Note this as an indicator of the east-west gulf: repeatedly on TV cop shows, when an indignant citizen, often well-to-do, tries to browbeat a detective into submission by showing off his supposed importance, threatens that through connections, he’ll have the detective “walking a beat on Staten Island”. That’s a two-level threat. Bad enough is demotion from detective to a cop on the beat, but then that beat wouldn’t be “here” in the center of things, but “there” in the Siberia of Staten Island.

 
 

Names with Lost Commemorations   Finally, as a coda, let’s have a dash of language talk. In the past, we’ve talked about names that do not indicate clearly who or what is being commemorated. We mentioned that it’s not obvious that Minneapolis is named after Minnehaha and that most people do not realize that Christchurch NZ is named after a college at Oxford. Two fixed crossings come to mind in New York Harbor. It’s easy to tell who or what you’re talking about when you hear names like Queens-Midtown Tunnel, George Washington Bridge, or Bayonne Bridge. But two names will fool you.

 
 

HOLLAND TUNNEL There are two vehicular tunnels under the Hudson between Manhattan and New Jersey. The Lincoln Tunnel of 1937 is a decade older than the Holland Tunnel of 1927. We know how the Lincoln Tunnel got its name and we assume the same about the Holland Tunnel. How nice to dedicate a tunnel to the original settlers of Manhattan!
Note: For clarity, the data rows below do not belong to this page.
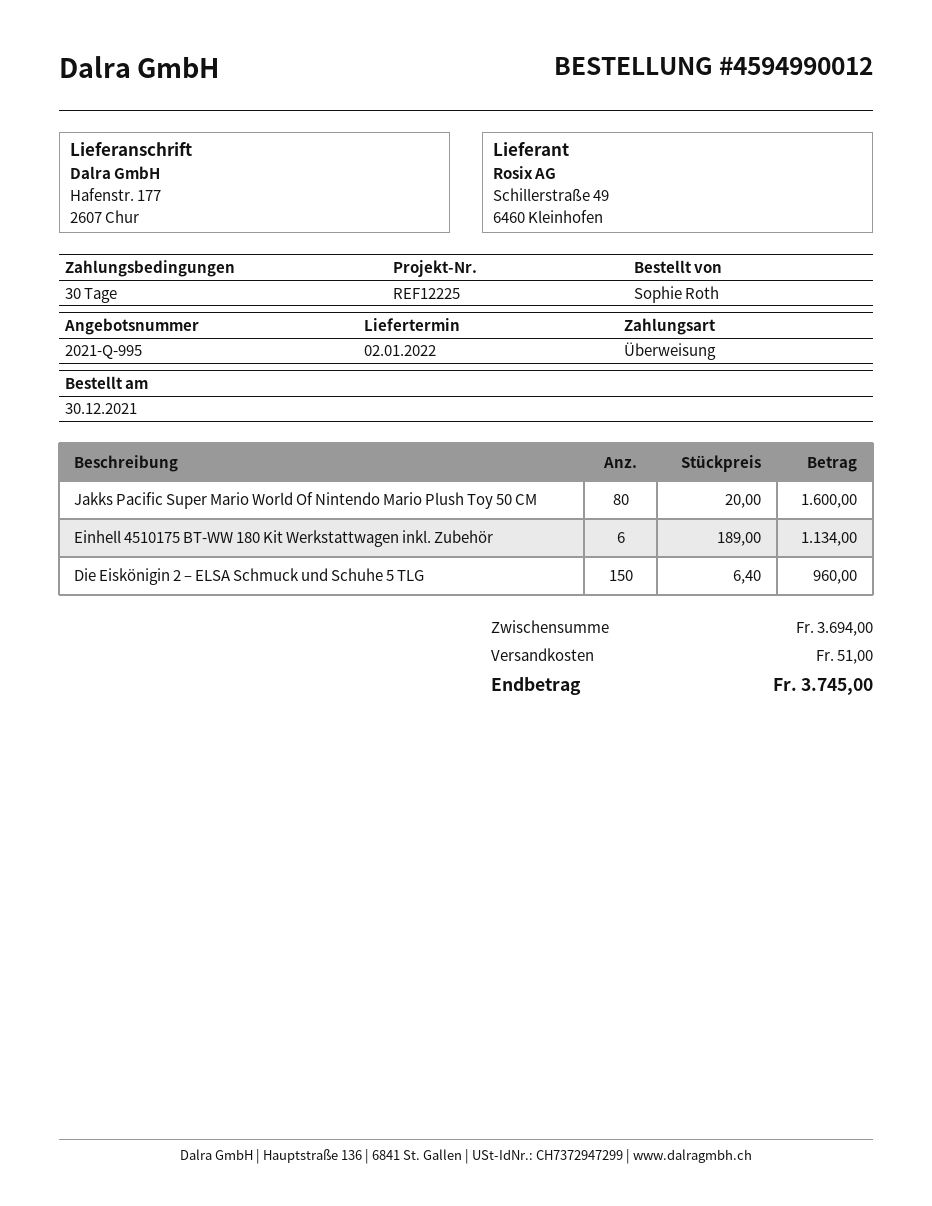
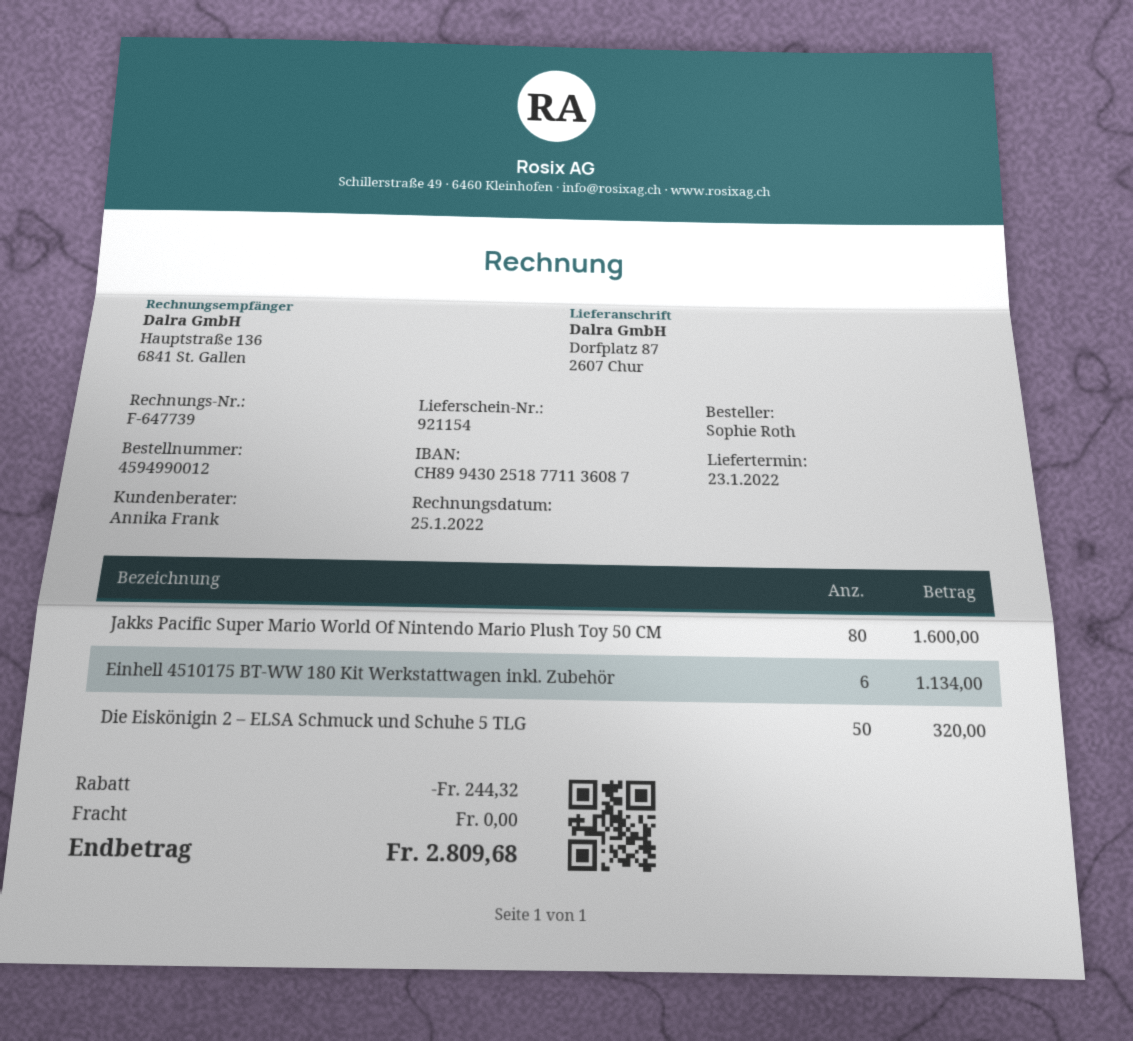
delivery date: 2022-01-02 -> 2022-01-23
ship to: Hafenstr. 177, 2607 Chur -> Dorfplatz 87, 2607 Chur
Die Eiskönigin 2 – ELSA Schmuck und Schuhe 5 TLG: 150 for 960.00 -> 50 for 320.00
discount: none -> 244.32
shipping: 51.00 -> 0.00
total: 3745.00 -> 2809.68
How history minded New Yorkers are!

 
 

Not at all. The tunnel was named after its chief engineer, Clifford Milburn Holland, who died midway during its construction at age 41 of a heart attack while undergoing a tonsillectomy. In commemoration, what was to be called the Hudson River Vehicular Tunnel was renamed the Holland Tunnel in his memory--but no one today can tell.

 
 

Another language quirk is that the name Holland Tunnel is a tongue twister. It’s awkward to say it once, let alone three times fast. Can you analyze what makes it a tongue twister?

 
 

The awkwardness comes from the fact that the first word has the sequence L + N and the second word has N + L. The natural tendency is to make the first word, in anticipation of the second word, sound just like it, with the result of *Honnel Tunnel.

 
 

OUTERBRIDGE CROSSING There is no doubt in my mind that the most romantic name of any bridge or tunnel in the harbor is that of the Outerbridge Crossing. It’s a bridge over Arthur Kill at almost the southwesternmost point of Staten Island, making it almost the southwesternmost point of the entire city--and state. How distant, how remote, “Outer” sounds in this context. Doesn’t it seem that the name means something like “Crossing [Arthur Kill] on a Distant Bridge”? What a charming image.

 
 

Sorry, no go. We’ve discussed in the past the Port Authority of NY and NJ. The bridge was named to honor its first President, whose name was--I kid you not--Eugenius Harvey Outerbridge. With a name like that, it would have been clumsy to have called it Outerbridge Bridge, hence the renaming to Outerbridge Crossing. But either way, it’s a failed dedication. As with Holland, no one knows it’s dedicated to a person.